A year in the life of a botany curator (2024)

By Dr Mark Carine

First published 18 December 2023

The herbarium at the Natural History Museum contains over five million preserved botanical specimens and includes everything from flowering plants, conifers, ferns, bryophytes, algae and lichens. It is one of the largest herbaria in the world.

Managed by a team of 13 curators and three herbarium technicians, the Natural History Museum herbarium is the result of the accumulation of botanical knowledge over more than four centuries. It is the job of the Museum’s botany curators to care for those collections, to make them accessible and to continue developing them – which certainly makes for a rich and varied role.

The NHM Herbarium: A Global Hub for Plant Taxonomy and Beyond

No two days as a botany curator are the same. In part, that is due the tremendous range of enquiries we receive from researchers concerning the collections that we care for. Facilitating researcher access is an important part of a curator’s work and the long history of the Museum’s herbarium and its broad geographical scope mean that we receive requests from colleagues across the world. Last year, as a team, we received 543 collections-related enquiries and hosted 220 visitors for a total of 345 visitor days – and those users came from more than 50 different countries.

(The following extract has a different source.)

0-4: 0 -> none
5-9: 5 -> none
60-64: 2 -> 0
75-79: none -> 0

In 2003, Vicky Funk wrote an article called100 Uses for an Herbarium: well at least 72and the researchers we support each year to use the NHM herbarium are certainly addressing a wide range of questions. The majority – more than three quarters – are focused on taxonomy, the science of describing and naming species. Globally, more than 2,000 new species of plant are described each year and herbaria such as that at the Natural History Museum are a vital resource for that task.

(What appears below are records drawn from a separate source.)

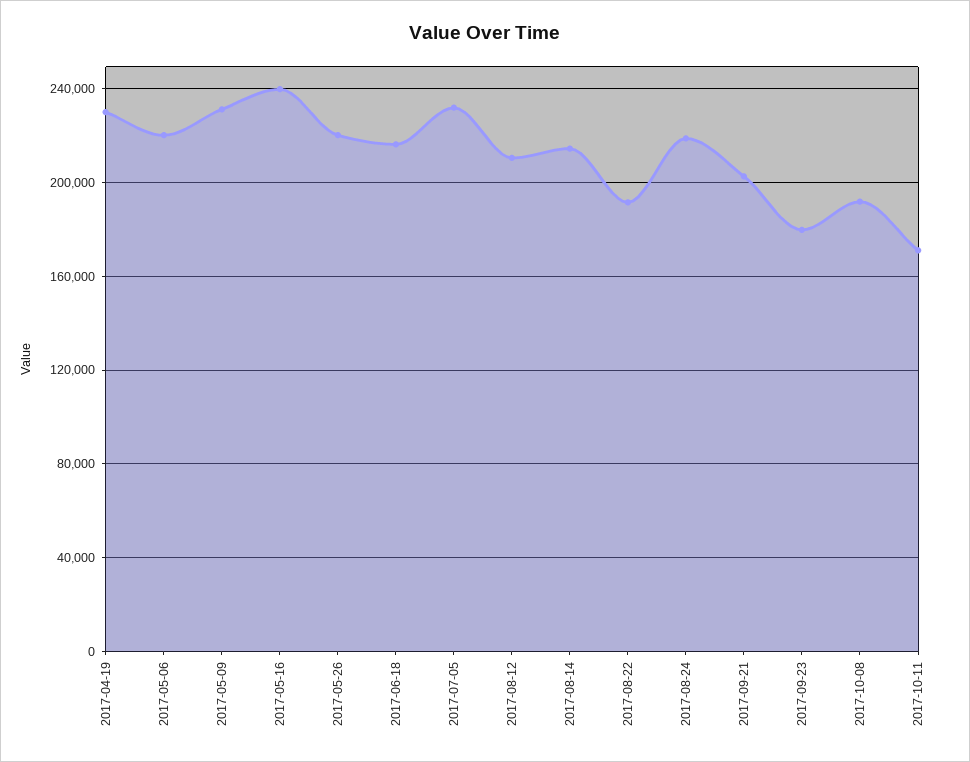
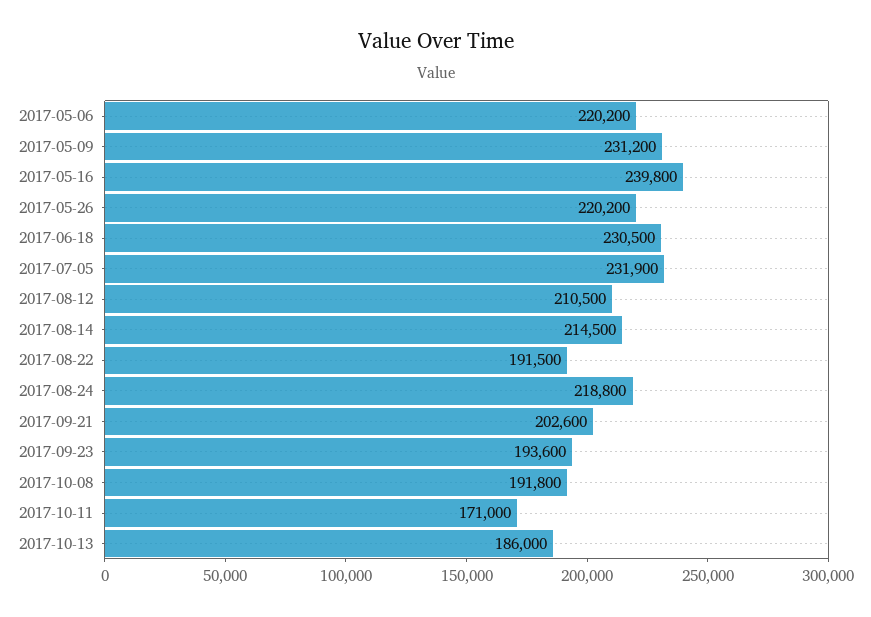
2017-04-19: 230000 -> none
2017-06-18: 215000 -> 230500
2017-09-23: 180000 -> 193600
2017-10-13: none -> 186000

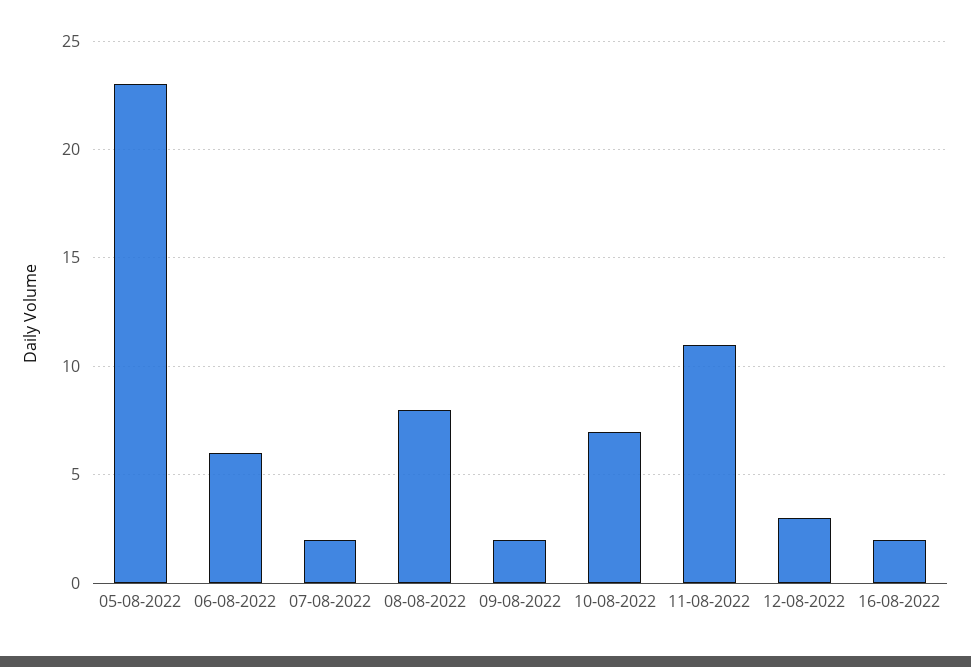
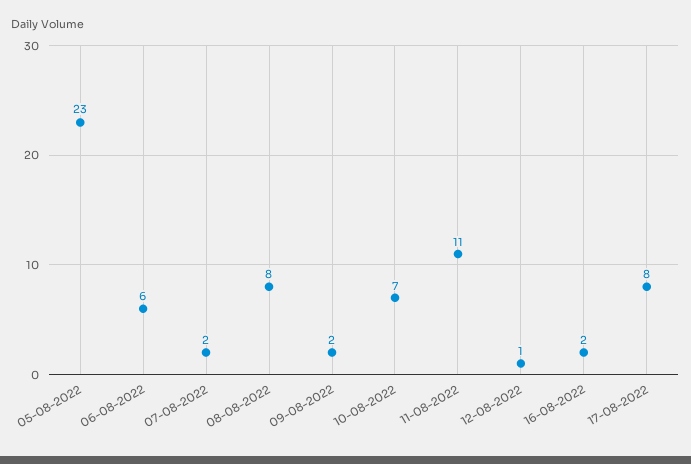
12-08-2022: 3 -> 1
17-08-2022: none -> 8

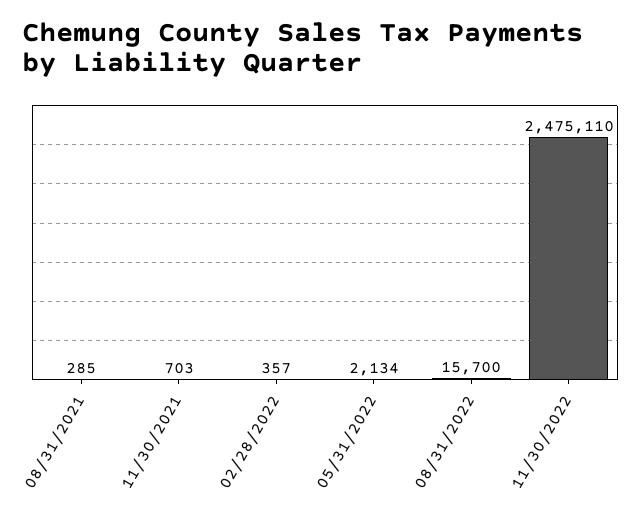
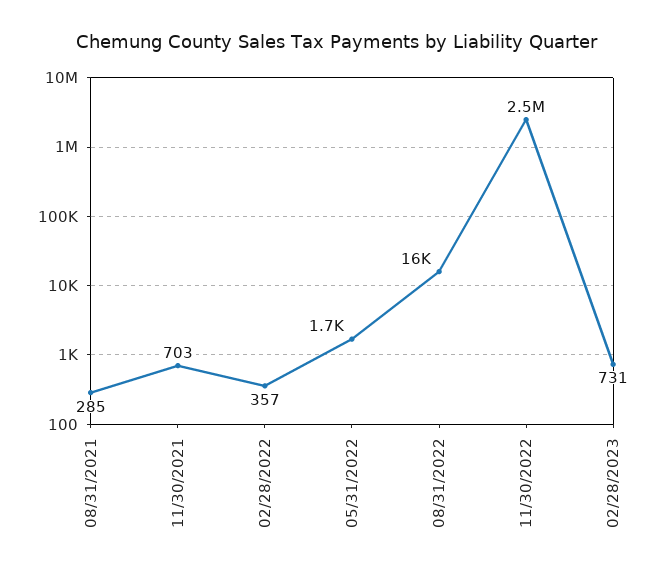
05/31/2022: 2134 -> 1700
02/28/2023: none -> 731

But, we also have users interested in the evolution of plant diversity and those investigating how plants are used and how they have been domesticated. The herbarium is an increasingly important resource for studying change, providing a physical record of changes in distributions and even extinction of species and it is also an important tool for assessing the conservation status of plants.

Some researchers visiting the herbarium come from disciplines outside of the biological sciences: around ten percent of our users last year were interested in the history of collections and their global and colonial contexts; the herbarium is also used by artists and writers. A herbarium can be a meeting place for researchers from across disciplines and that can make for interesting conversations and new ways of looking at the specimens we care for.

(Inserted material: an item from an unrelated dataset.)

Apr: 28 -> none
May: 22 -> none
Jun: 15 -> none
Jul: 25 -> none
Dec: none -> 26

Technological advances are allowing researchers to use the collection in entirely new ways, often in ways that the original collectors of the specimens could never have imagined. We receive increasing numbers of requests for the use of our collections for electron microscopy or for genetic analyses. These typically require a very small amount of tissue to generate a huge amount of data but each request needs to be carefully considered by the team. Our specimens can sometimes allow unique insights into a particular research question – because of where or when they were collected – as was the case in a recent study of the domestication of breadfruit in theCaribbean.

As well as dealing with researcher enquiries and visits, we also support research through making loans to other herbaria to allow detailed study of specimens. Last year, we loaned over a thousand botanical specimens to other institutions for critical study.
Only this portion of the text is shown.